*YOUR TASK*
Look through the listing below for the line containing "(270, 79) none". Copy it and each line after it up to and including the line containing "[215,409,313,426] concequently ->", exactly, leaving out pictures.

*DATA*
──────────

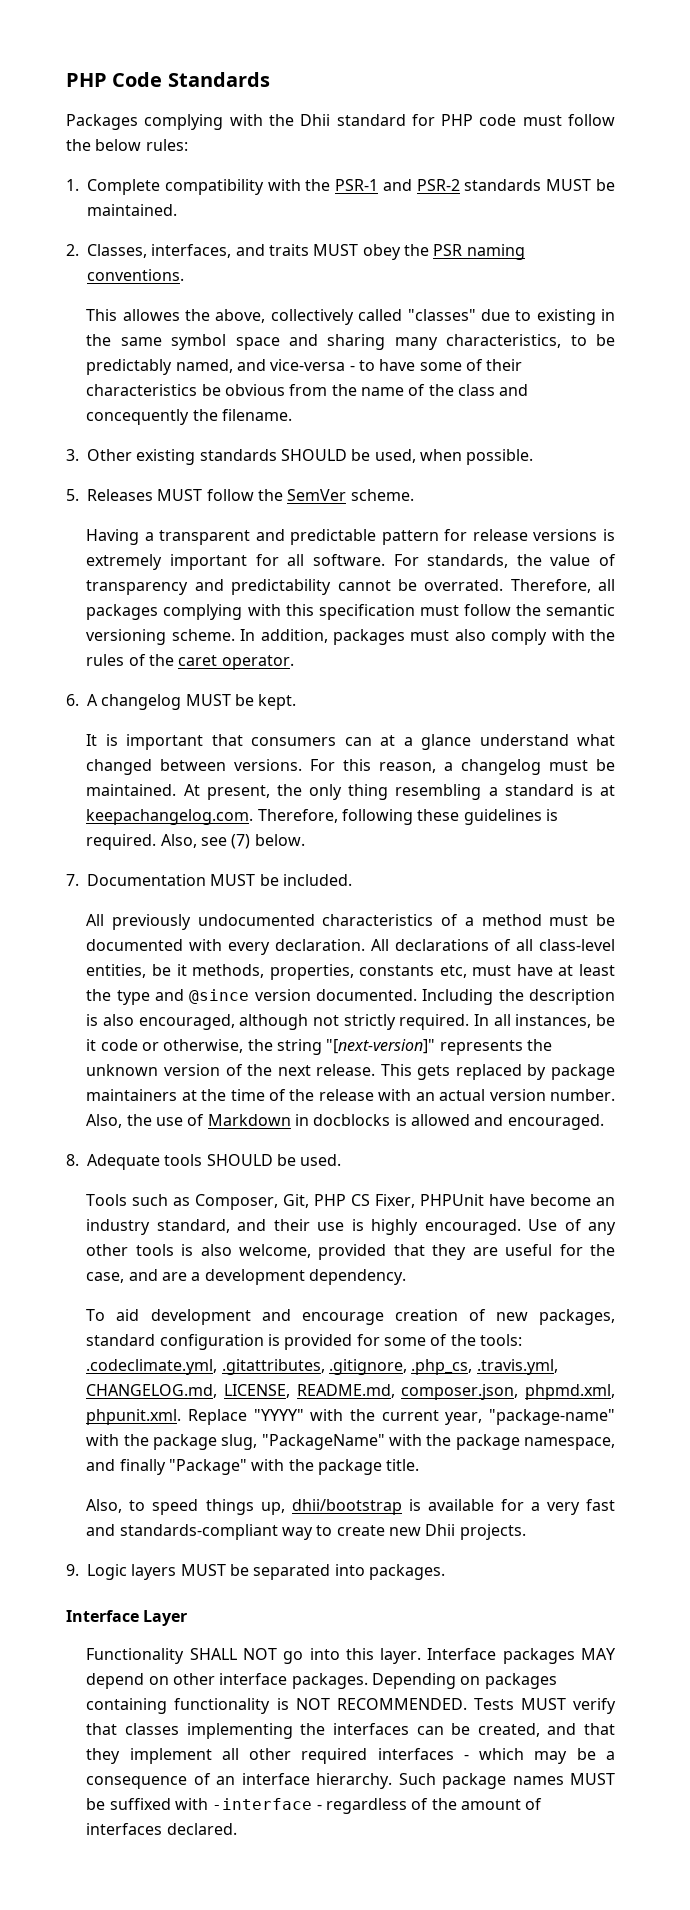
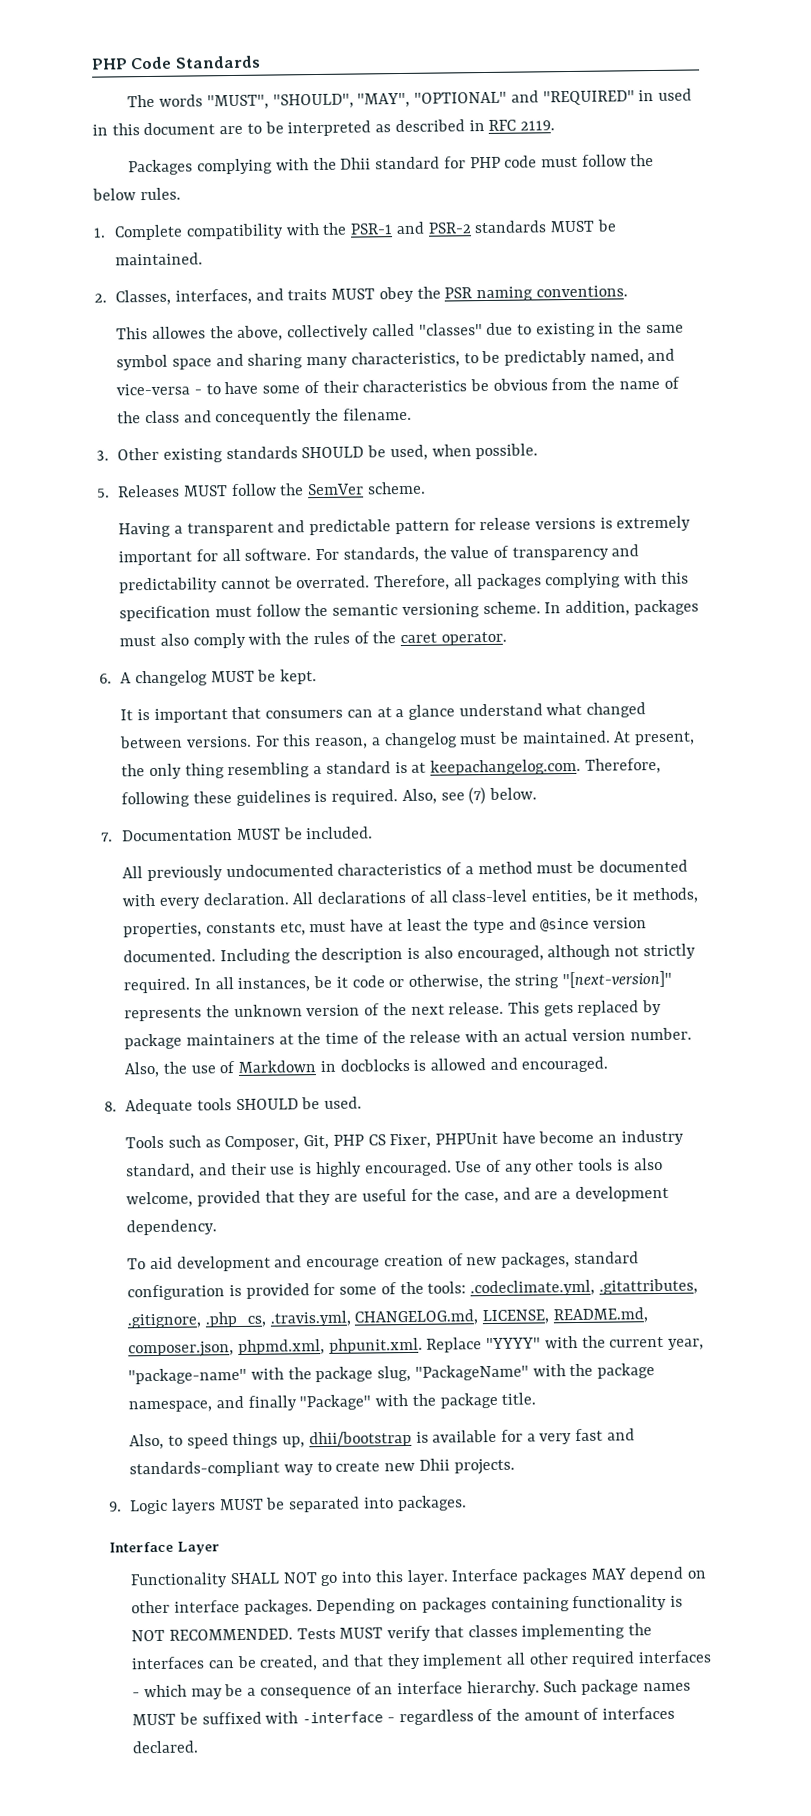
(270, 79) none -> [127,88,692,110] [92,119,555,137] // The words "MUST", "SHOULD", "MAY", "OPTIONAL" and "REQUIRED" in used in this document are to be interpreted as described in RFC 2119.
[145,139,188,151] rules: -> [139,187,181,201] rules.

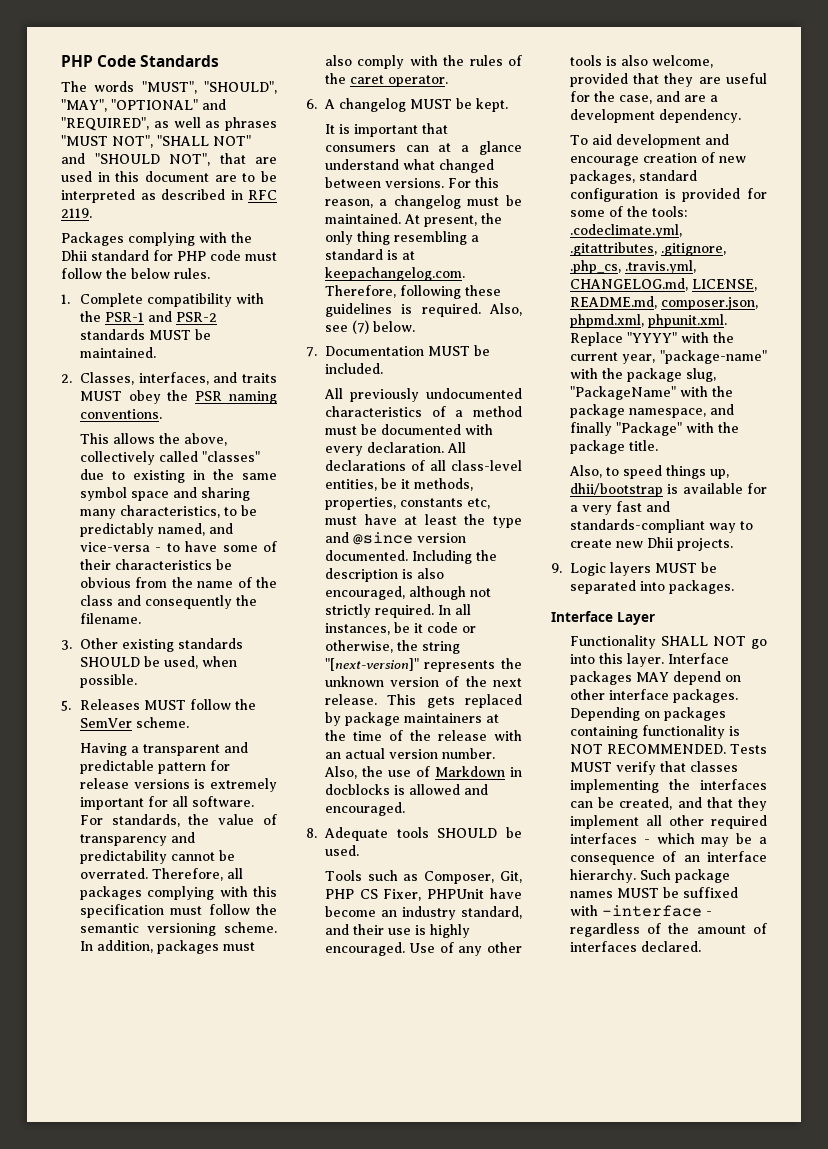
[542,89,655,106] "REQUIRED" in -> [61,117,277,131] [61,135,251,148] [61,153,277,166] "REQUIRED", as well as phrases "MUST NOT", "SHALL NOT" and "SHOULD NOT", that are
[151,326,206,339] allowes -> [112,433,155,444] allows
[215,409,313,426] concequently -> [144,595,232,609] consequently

──────────

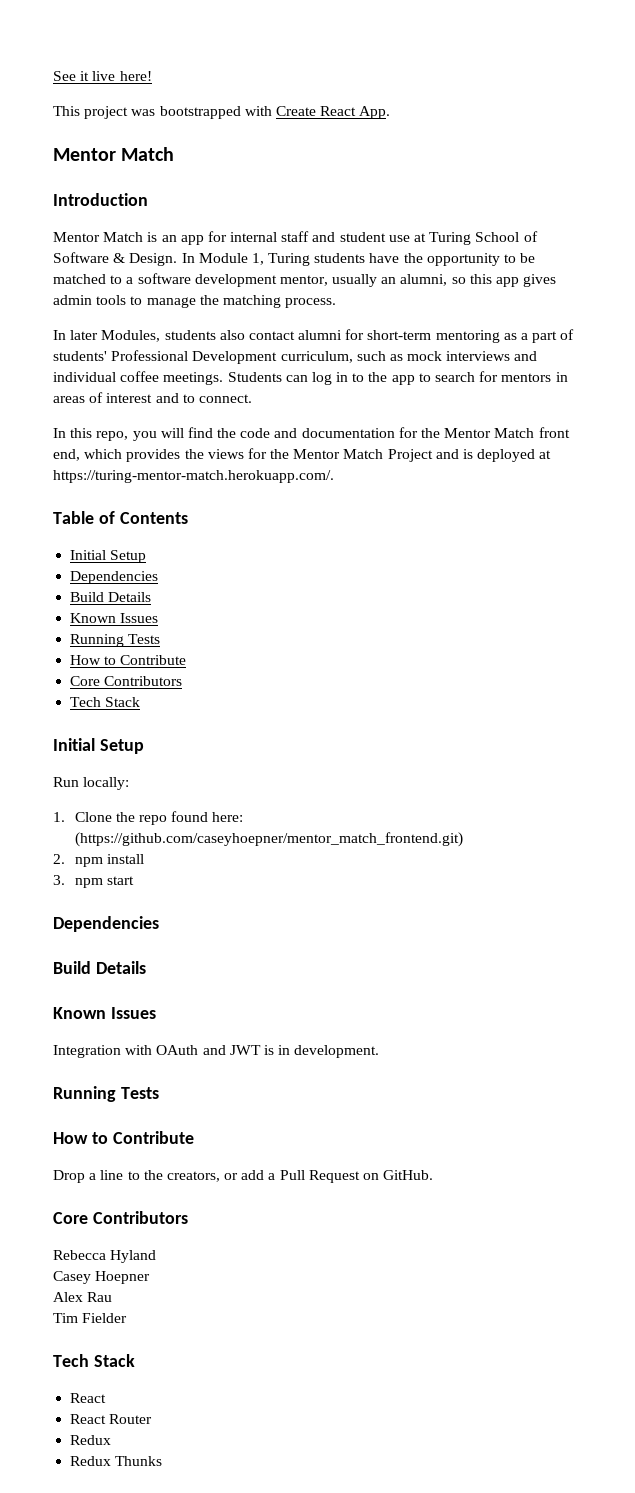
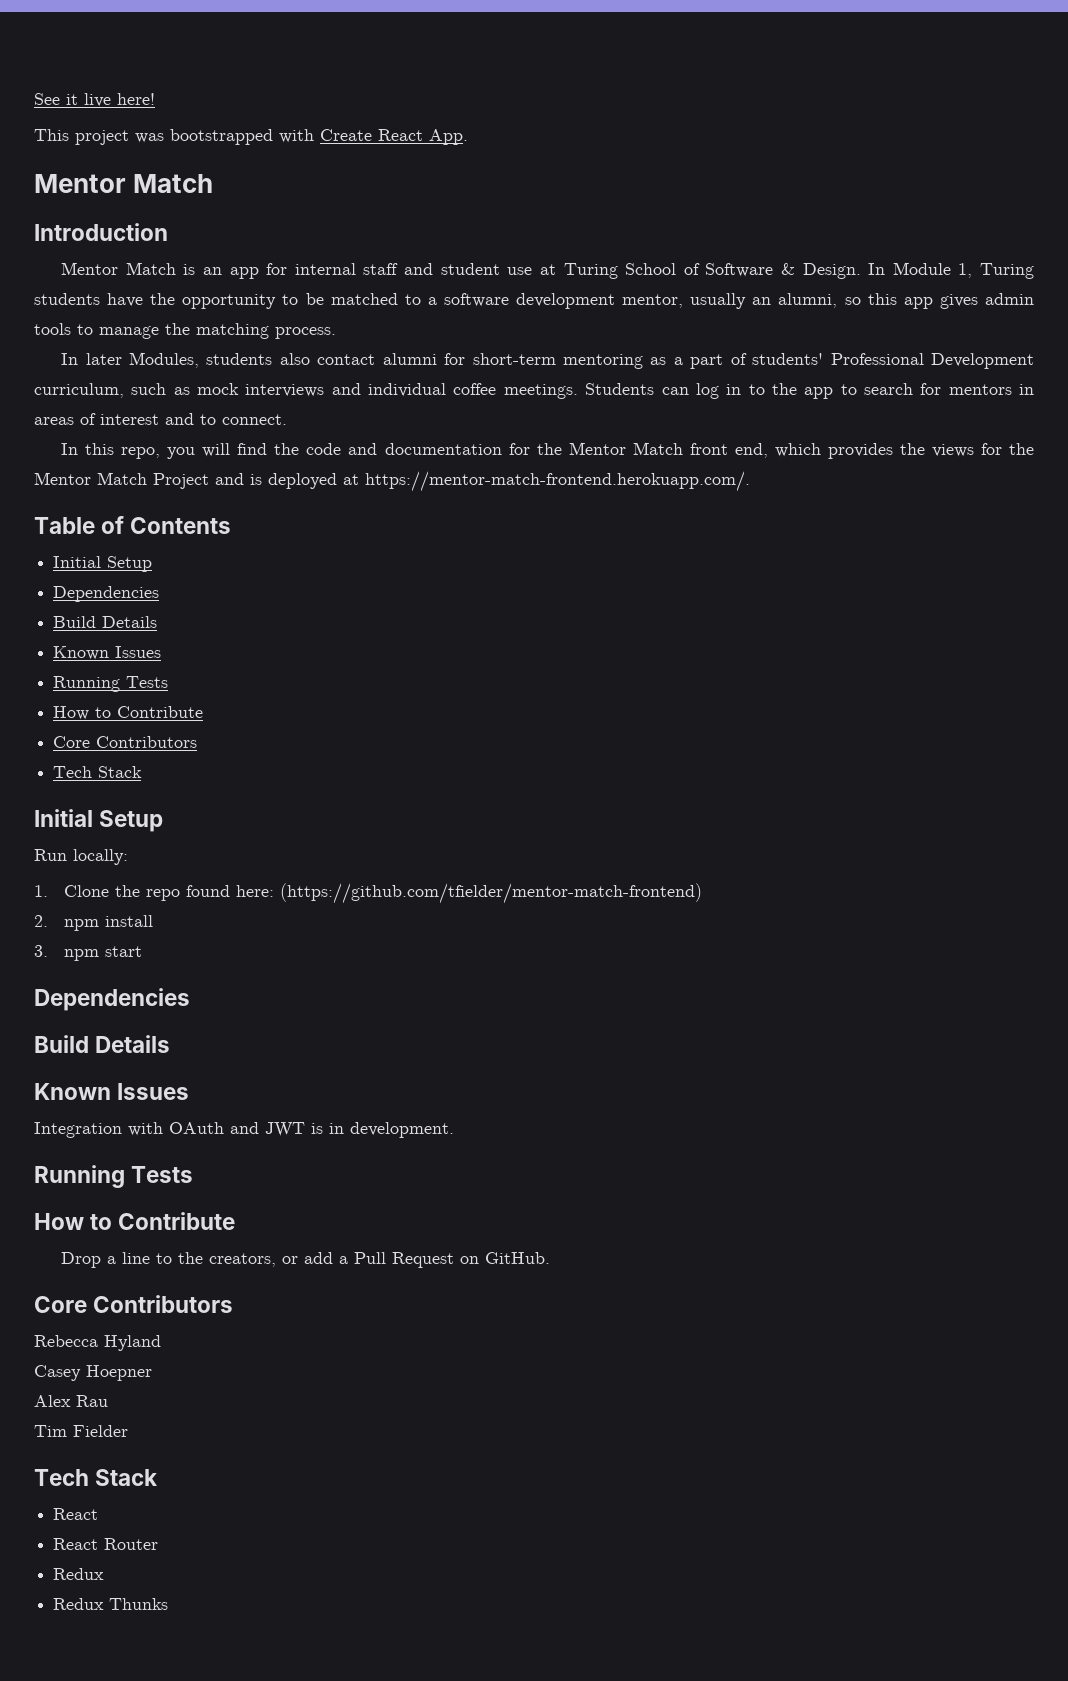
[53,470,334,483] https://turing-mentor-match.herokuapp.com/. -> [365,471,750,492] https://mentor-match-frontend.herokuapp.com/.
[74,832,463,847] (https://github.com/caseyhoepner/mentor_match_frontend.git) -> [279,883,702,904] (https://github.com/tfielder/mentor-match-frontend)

──────────

*TASK RESULT*
(270, 79) none -> [127,88,692,110] [92,119,555,137] // The words "MUST", "SHOULD", "MAY", "OPTIONAL" and "REQUIRED" in used in this document are to be interpreted as described in RFC 2119.
[145,139,188,151] rules: -> [139,187,181,201] rules.

[542,89,655,106] "REQUIRED" in -> [61,117,277,131] [61,135,251,148] [61,153,277,166] "REQUIRED", as well as phrases "MUST NOT", "SHALL NOT" and "SHOULD NOT", that are
[151,326,206,339] allowes -> [112,433,155,444] allows
[215,409,313,426] concequently -> [144,595,232,609] consequently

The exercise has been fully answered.